◆ PROVIDED DATA ◆
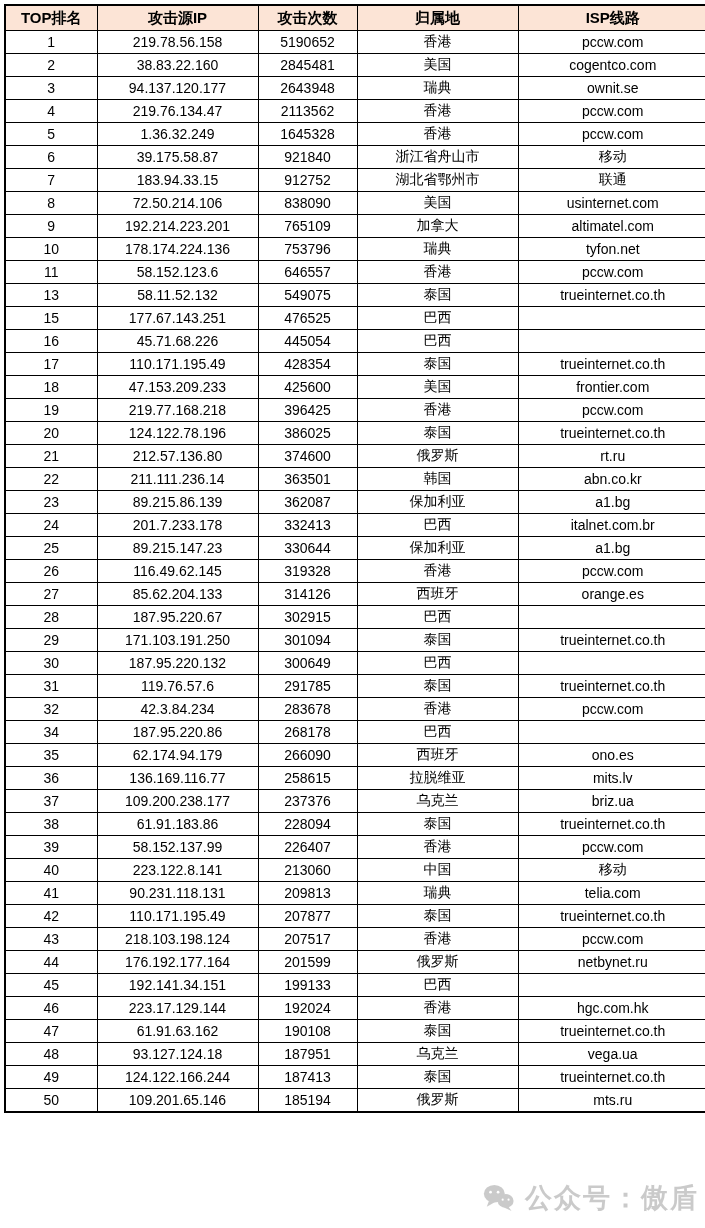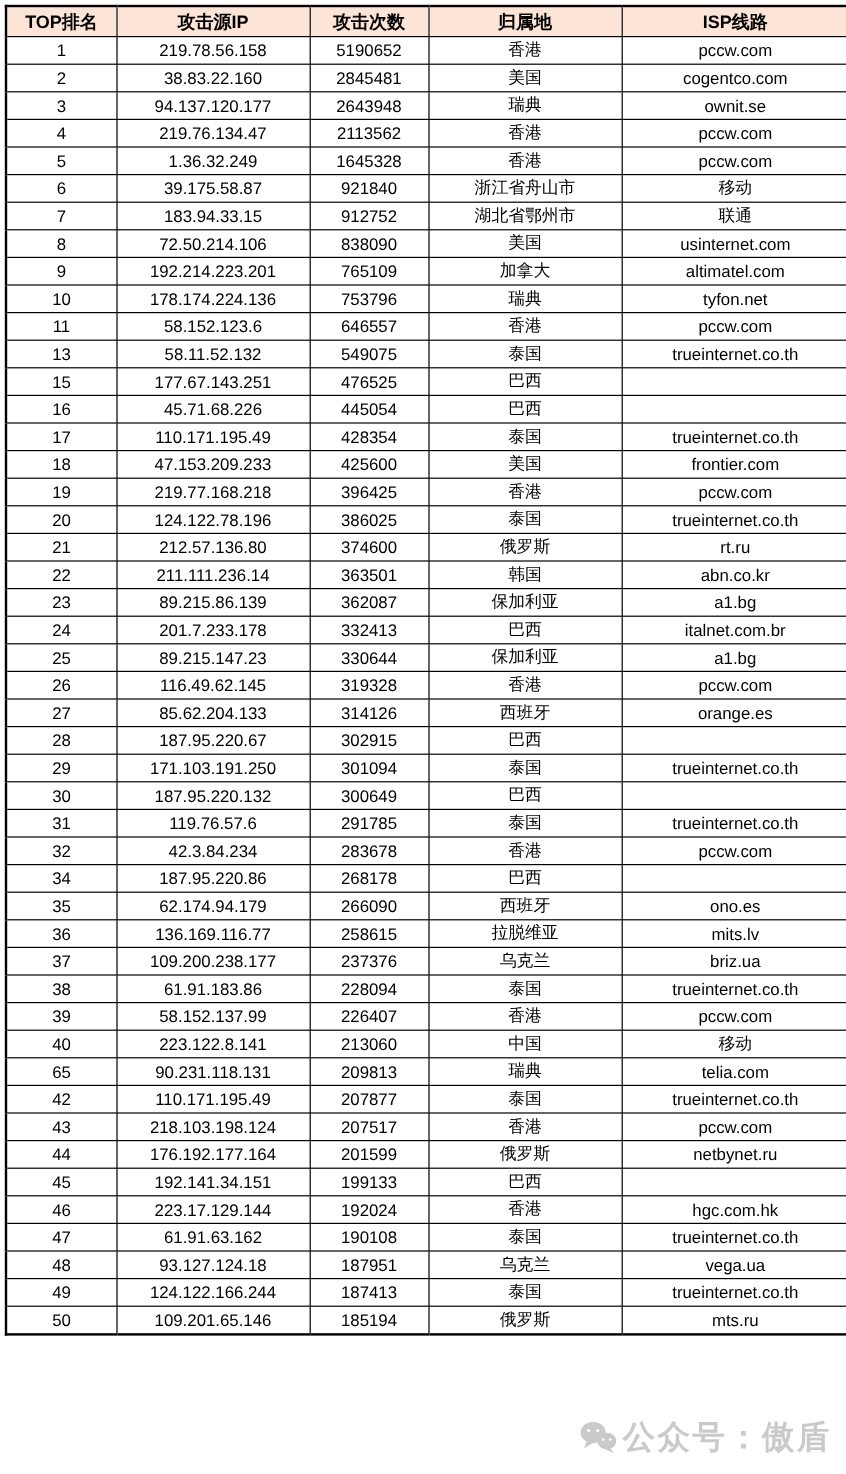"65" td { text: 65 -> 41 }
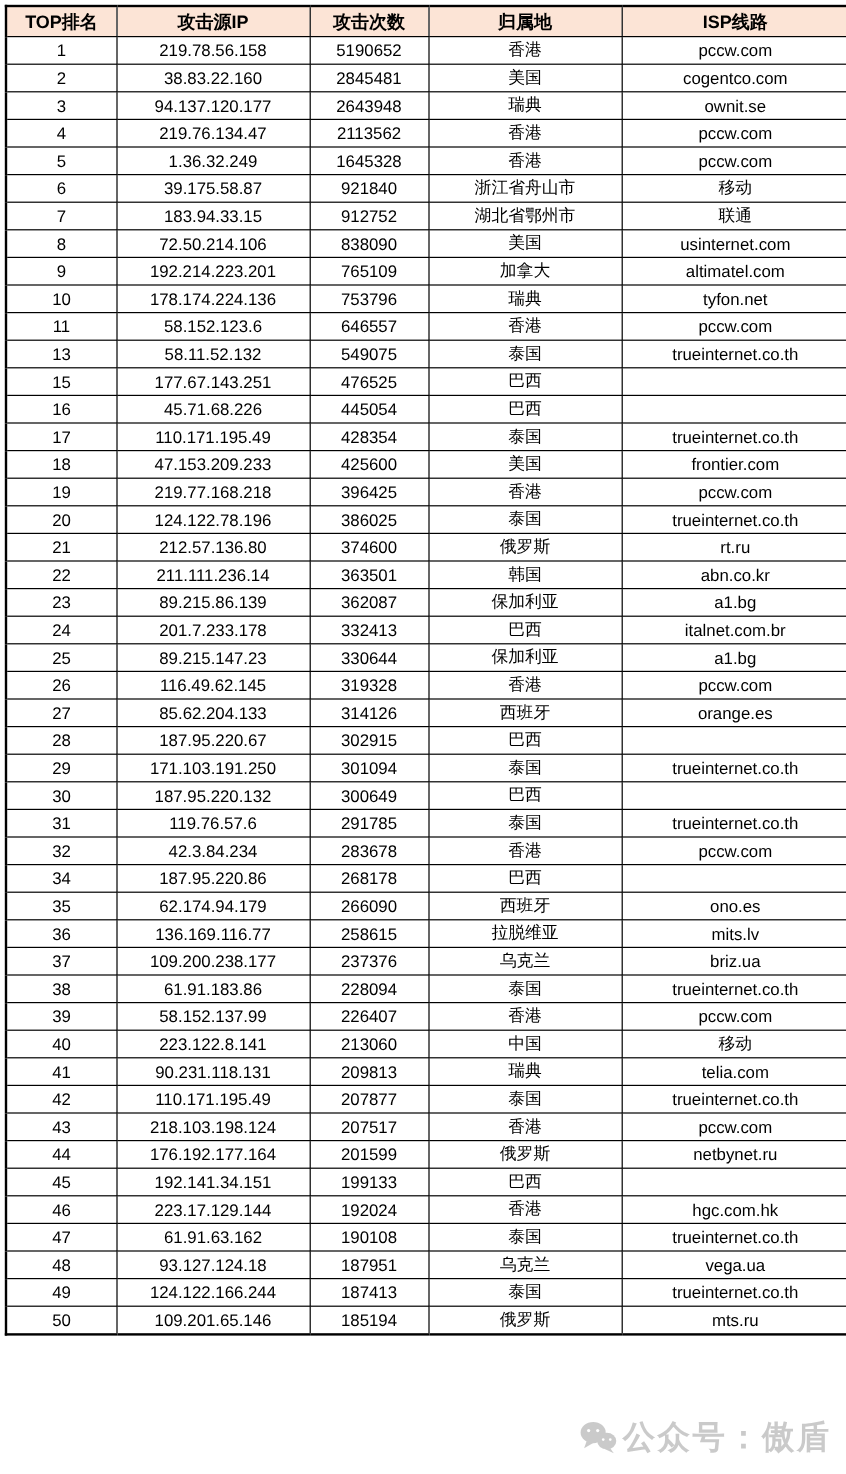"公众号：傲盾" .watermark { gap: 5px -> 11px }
--
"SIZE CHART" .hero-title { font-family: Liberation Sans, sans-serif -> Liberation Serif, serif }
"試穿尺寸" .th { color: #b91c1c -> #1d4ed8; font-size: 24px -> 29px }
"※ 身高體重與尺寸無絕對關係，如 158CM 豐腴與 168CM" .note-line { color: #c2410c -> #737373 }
---
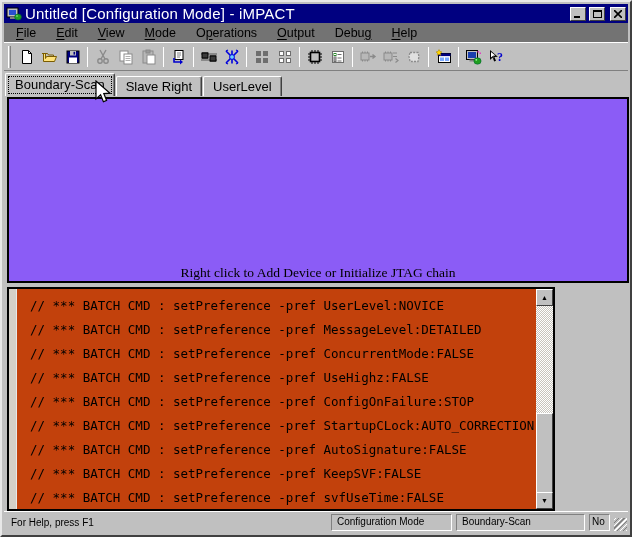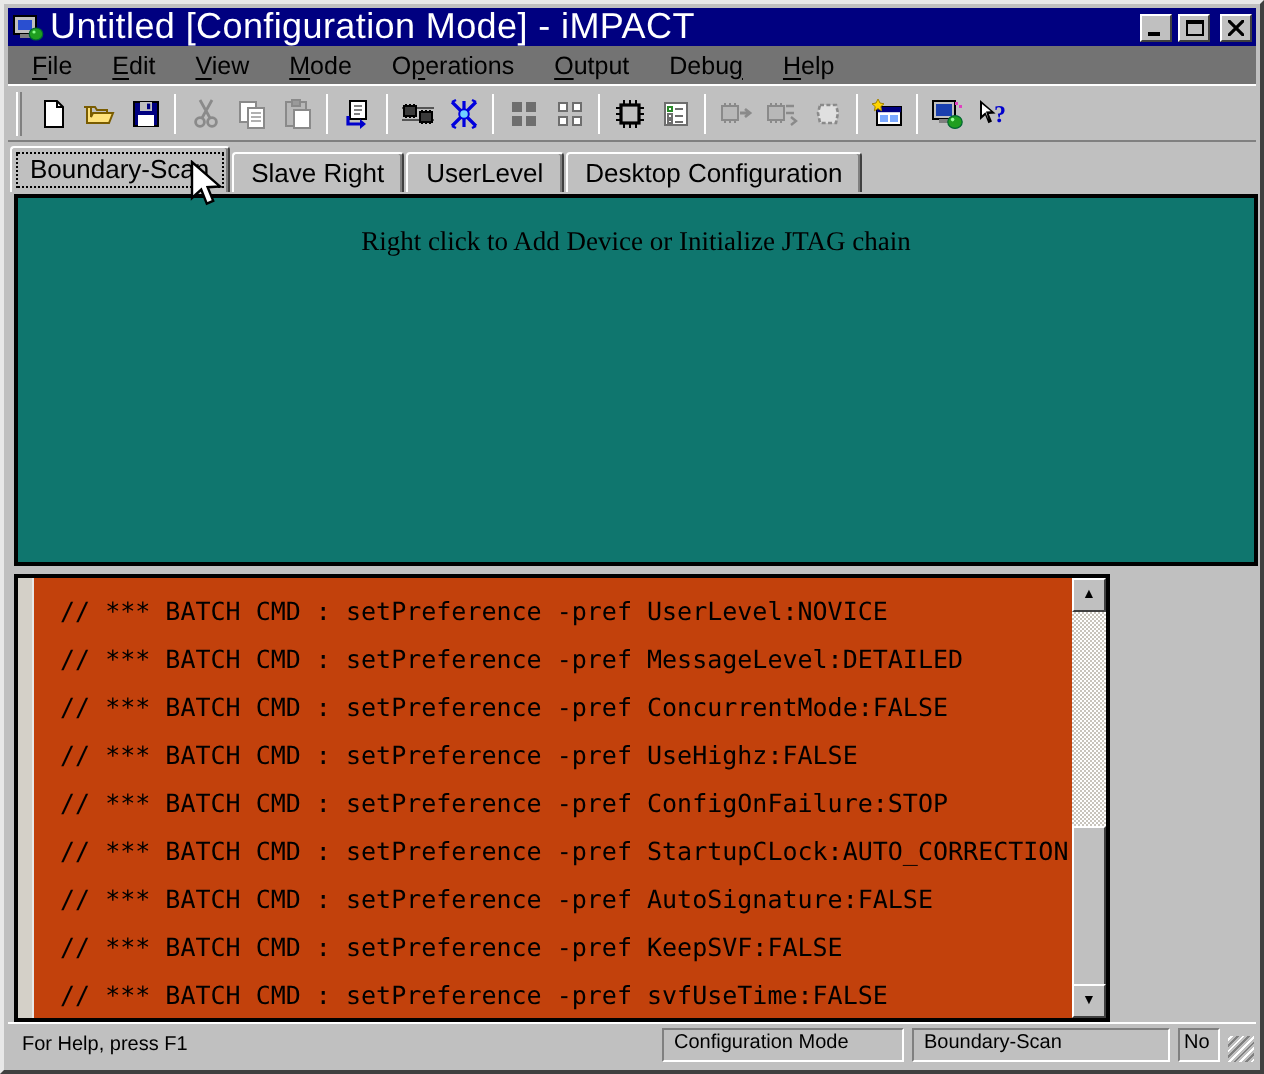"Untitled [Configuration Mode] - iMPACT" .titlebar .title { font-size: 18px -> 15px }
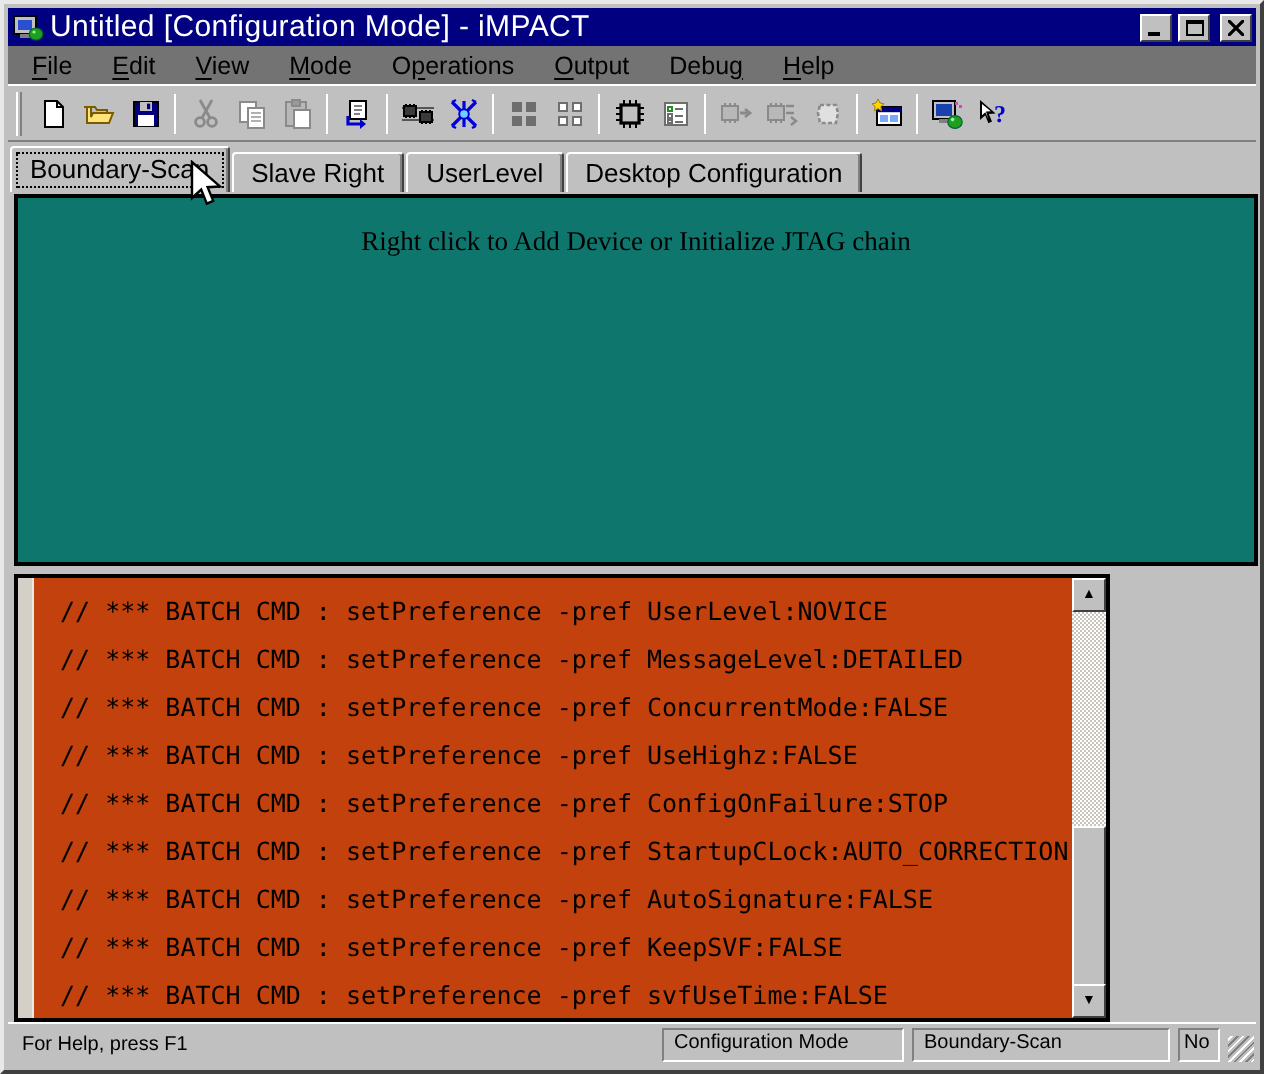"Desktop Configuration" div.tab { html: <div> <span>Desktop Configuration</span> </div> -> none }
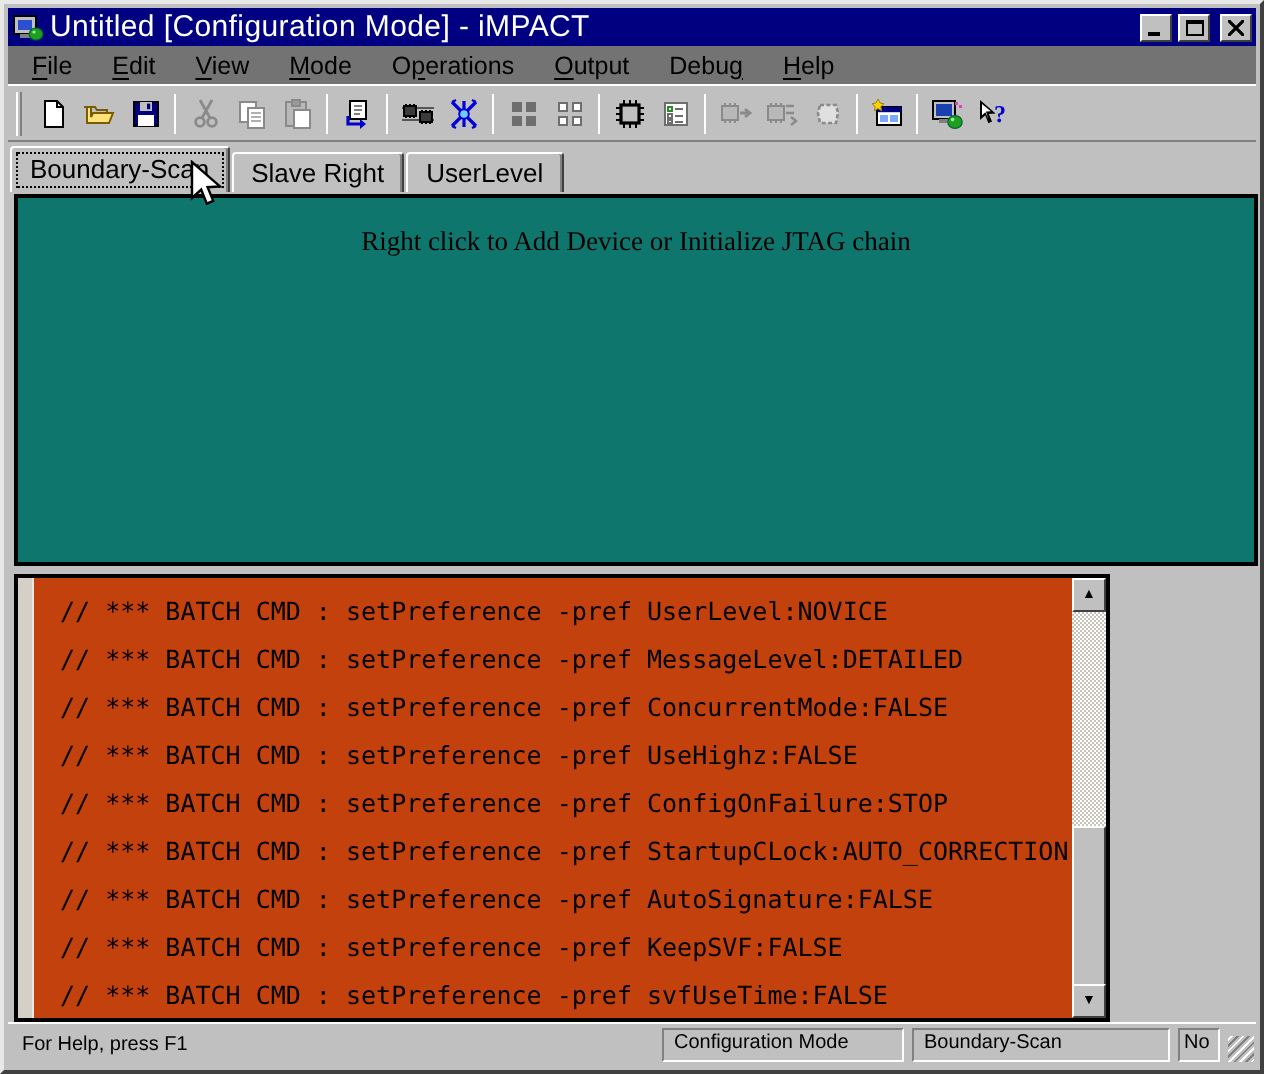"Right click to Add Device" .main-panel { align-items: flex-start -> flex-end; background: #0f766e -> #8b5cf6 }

◆ WHAT TO DO ◆
Collect every line above that contains the word "color".

◆ SOLUTION FOR THIS TASK ◆
"試穿尺寸" .th { color: #b91c1c -> #1d4ed8; font-size: 24px -> 29px }
"※ 身高體重與尺寸無絕對關係，如 158CM 豐腴與 168CM" .note-line { color: #c2410c -> #737373 }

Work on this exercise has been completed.